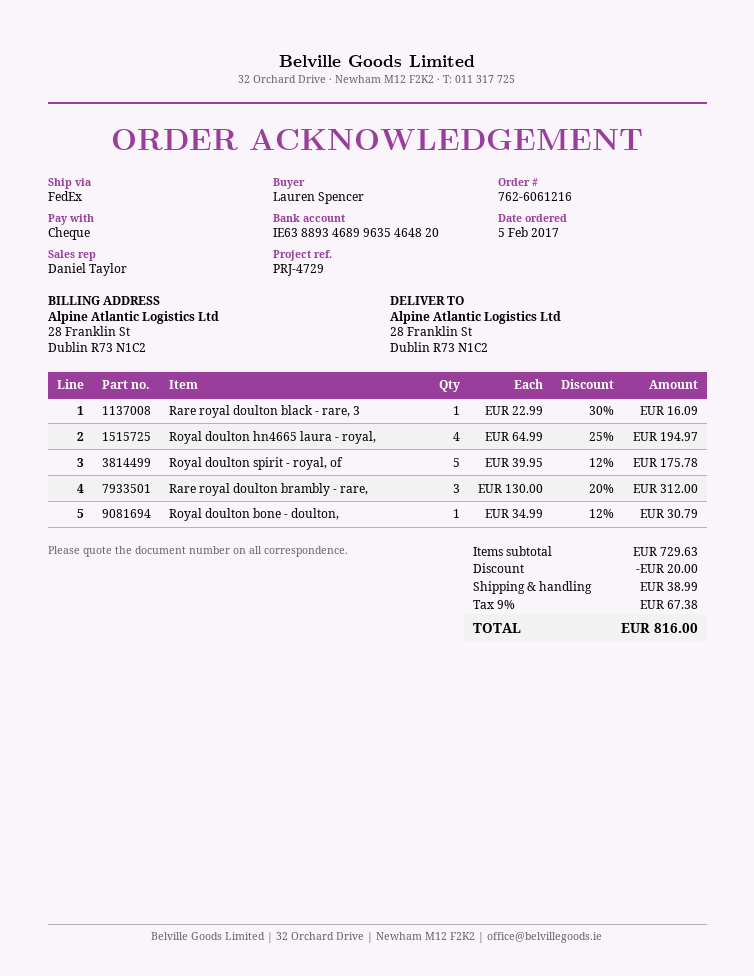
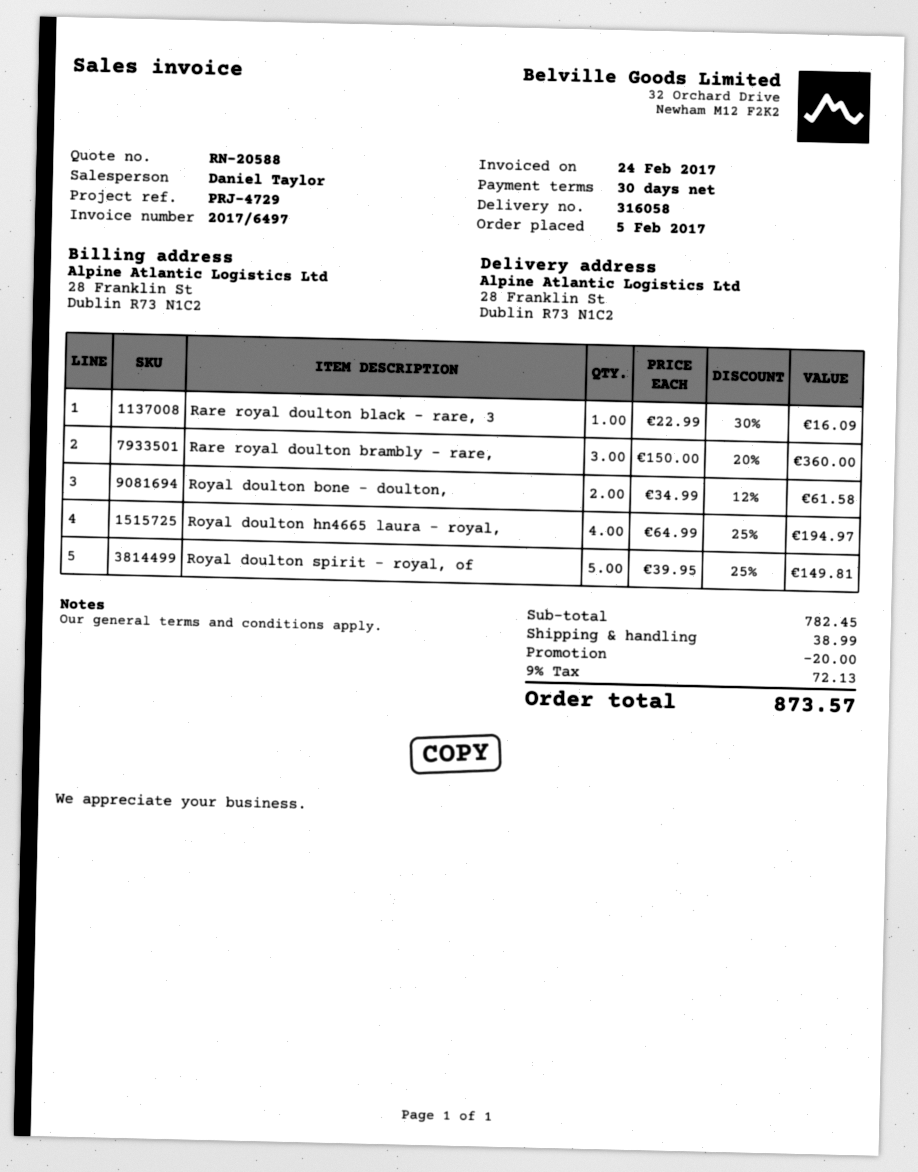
Royal doulton spirit - royal, of: 5 x 39.95 - 12% = 175.78 -> 5 x 39.95 - 25% = 149.81
Rare royal doulton brambly - rare,: 3 x 130.00 - 20% = 312.00 -> 3 x 150.00 - 20% = 360.00
Royal doulton bone - doulton,: 1 x 34.99 - 12% = 30.79 -> 2 x 34.99 - 12% = 61.58
subtotal: 729.63 -> 782.45
tax: 9% = 67.38 -> 9% = 72.13
total: 816.00 -> 873.57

***

**Instructions to follow**
Each entry should be copied exactly as written, though any pictures stay out.

**Problem solution**
Royal doulton spirit - royal, of: 5 x 39.95 - 12% = 175.78 -> 5 x 39.95 - 25% = 149.81
Rare royal doulton brambly - rare,: 3 x 130.00 - 20% = 312.00 -> 3 x 150.00 - 20% = 360.00
Royal doulton bone - doulton,: 1 x 34.99 - 12% = 30.79 -> 2 x 34.99 - 12% = 61.58
subtotal: 729.63 -> 782.45
tax: 9% = 67.38 -> 9% = 72.13
total: 816.00 -> 873.57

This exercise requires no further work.